> _What you will do_
Each record below should be output verbatim, without pictures.
Provided entries START
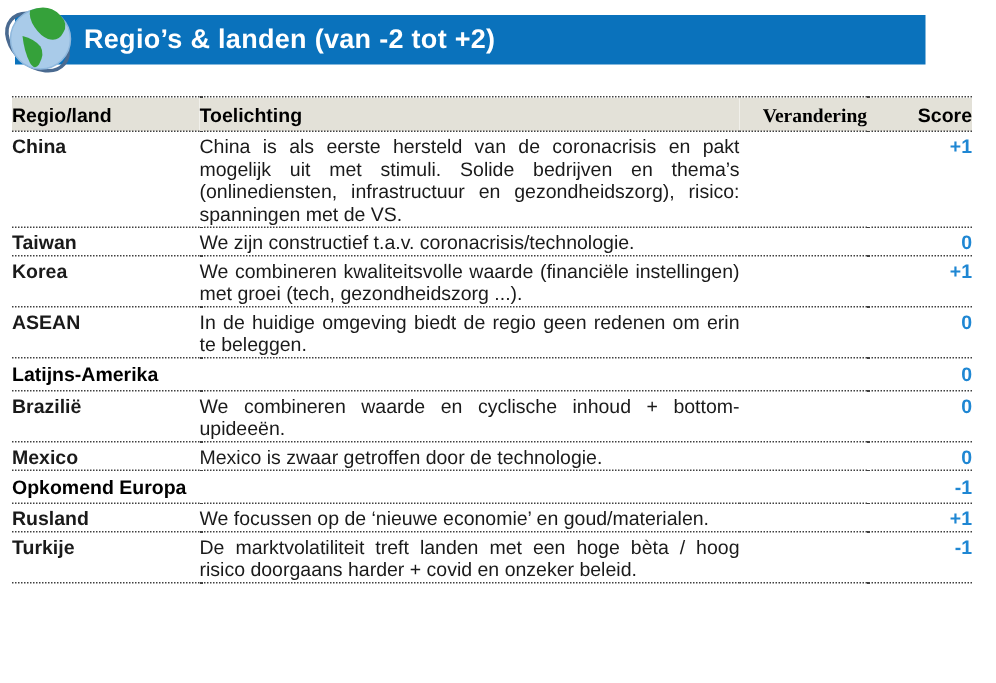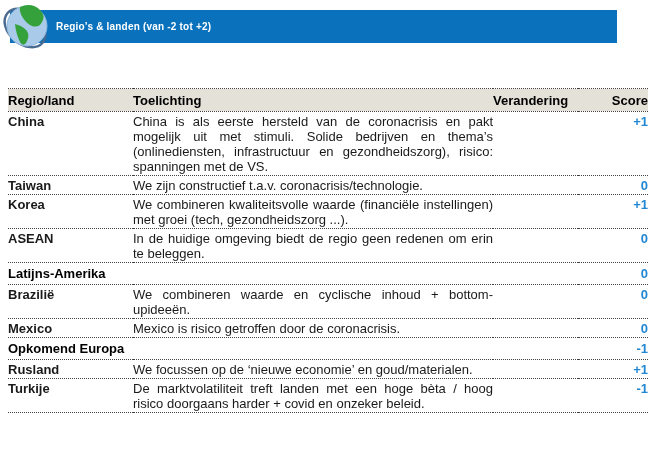--- a/index.html
+++ b/index.html
@@ -13,7 +13,7 @@
   }
   .title-text {
     display:block; padding-left:46px; line-height:33px;
-    color:#ffffff; font-weight:bold; font-size:10px; letter-spacing:.2px;
+    color:#ffffff; font-weight:bold; font-size:18px; letter-spacing:.2px;
     white-space:nowrap;
   }
   .globe { position:absolute; left:1px; top:1px; width:50px; height:52px; }

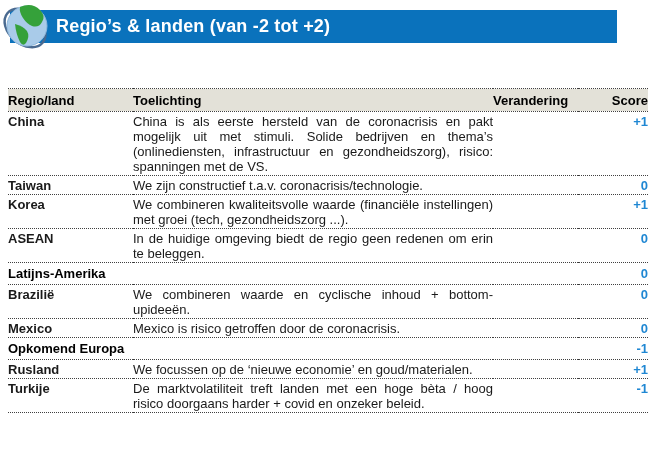--- a/index.html
+++ b/index.html
@@ -22,7 +22,7 @@
   table.regions {
     position:absolute; left:8px; top:64px; width:640px;
     border-collapse:collapse; table-layout:fixed;
-    font-size:13px; color:#1a1a1a;margin-top:24px;
+    font-size:13px; color:#1a1a1a;
   }
   table.regions th, table.regions td {
     border-bottom:1px dotted #404040;

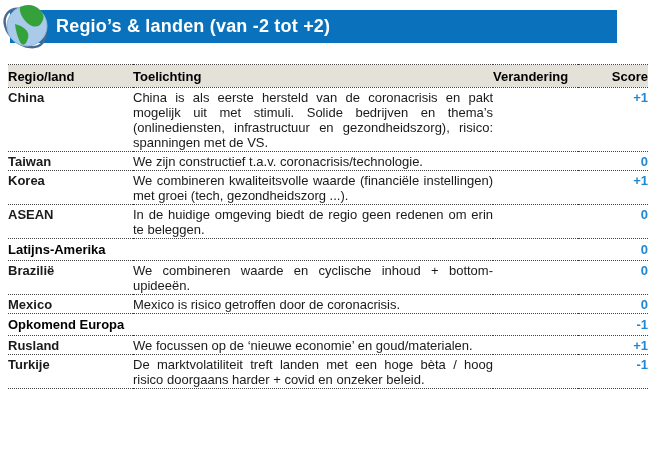--- a/index.html
+++ b/index.html
@@ -37,7 +37,7 @@
   th.h-region, td.c-region { text-align:left; padding-left:6px;font-weight:bold; }
   th.h-toelichting { text-align:left; }
   td.c-toelichting { text-align:justify; padding-right:15px; }
-  th.h-verandering { text-align:left; }
+  th.h-verandering { text-align:right;font-family:Liberation Serif, serif; }
   td.c-verandering { }
   th.h-score, td.c-score { text-align:right; padding-right:14px; }
   td.c-score { color:#1f87d3; font-weight:bold; }

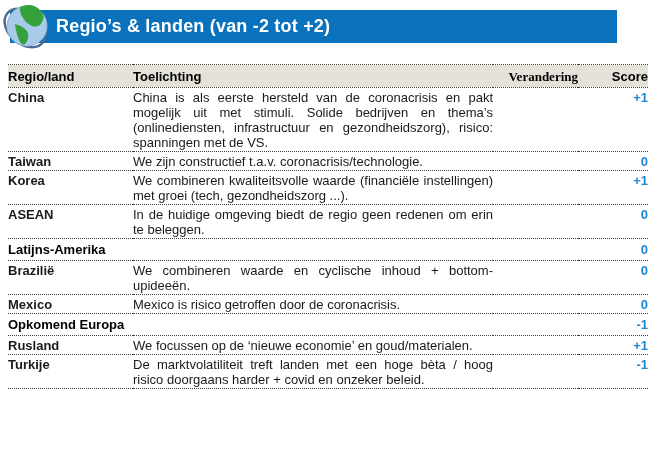--- a/index.html
+++ b/index.html
@@ -114,7 +114,7 @@
       </tr>
       <tr>
         <td class="c-region">Mexico</td>
-        <td class="c-toelichting">Mexico is risico getroffen door de coronacrisis.</td>
+        <td class="c-toelichting">Mexico is zwaar getroffen door de technologie.</td>
         <td class="c-verandering"></td>
         <td class="c-score">0</td>
       </tr>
Provided entries END
> _Task result_
--- a/index.html
+++ b/index.html
@@ -13,7 +13,7 @@
   }
   .title-text {
     display:block; padding-left:46px; line-height:33px;
-    color:#ffffff; font-weight:bold; font-size:10px; letter-spacing:.2px;
+    color:#ffffff; font-weight:bold; font-size:18px; letter-spacing:.2px;
     white-space:nowrap;
   }
   .globe { position:absolute; left:1px; top:1px; width:50px; height:52px; }

--- a/index.html
+++ b/index.html
@@ -22,7 +22,7 @@
   table.regions {
     position:absolute; left:8px; top:64px; width:640px;
     border-collapse:collapse; table-layout:fixed;
-    font-size:13px; color:#1a1a1a;margin-top:24px;
+    font-size:13px; color:#1a1a1a;
   }
   table.regions th, table.regions td {
     border-bottom:1px dotted #404040;

--- a/index.html
+++ b/index.html
@@ -37,7 +37,7 @@
   th.h-region, td.c-region { text-align:left; padding-left:6px;font-weight:bold; }
   th.h-toelichting { text-align:left; }
   td.c-toelichting { text-align:justify; padding-right:15px; }
-  th.h-verandering { text-align:left; }
+  th.h-verandering { text-align:right;font-family:Liberation Serif, serif; }
   td.c-verandering { }
   th.h-score, td.c-score { text-align:right; padding-right:14px; }
   td.c-score { color:#1f87d3; font-weight:bold; }

--- a/index.html
+++ b/index.html
@@ -114,7 +114,7 @@
       </tr>
       <tr>
         <td class="c-region">Mexico</td>
-        <td class="c-toelichting">Mexico is risico getroffen door de coronacrisis.</td>
+        <td class="c-toelichting">Mexico is zwaar getroffen door de technologie.</td>
         <td class="c-verandering"></td>
         <td class="c-score">0</td>
       </tr>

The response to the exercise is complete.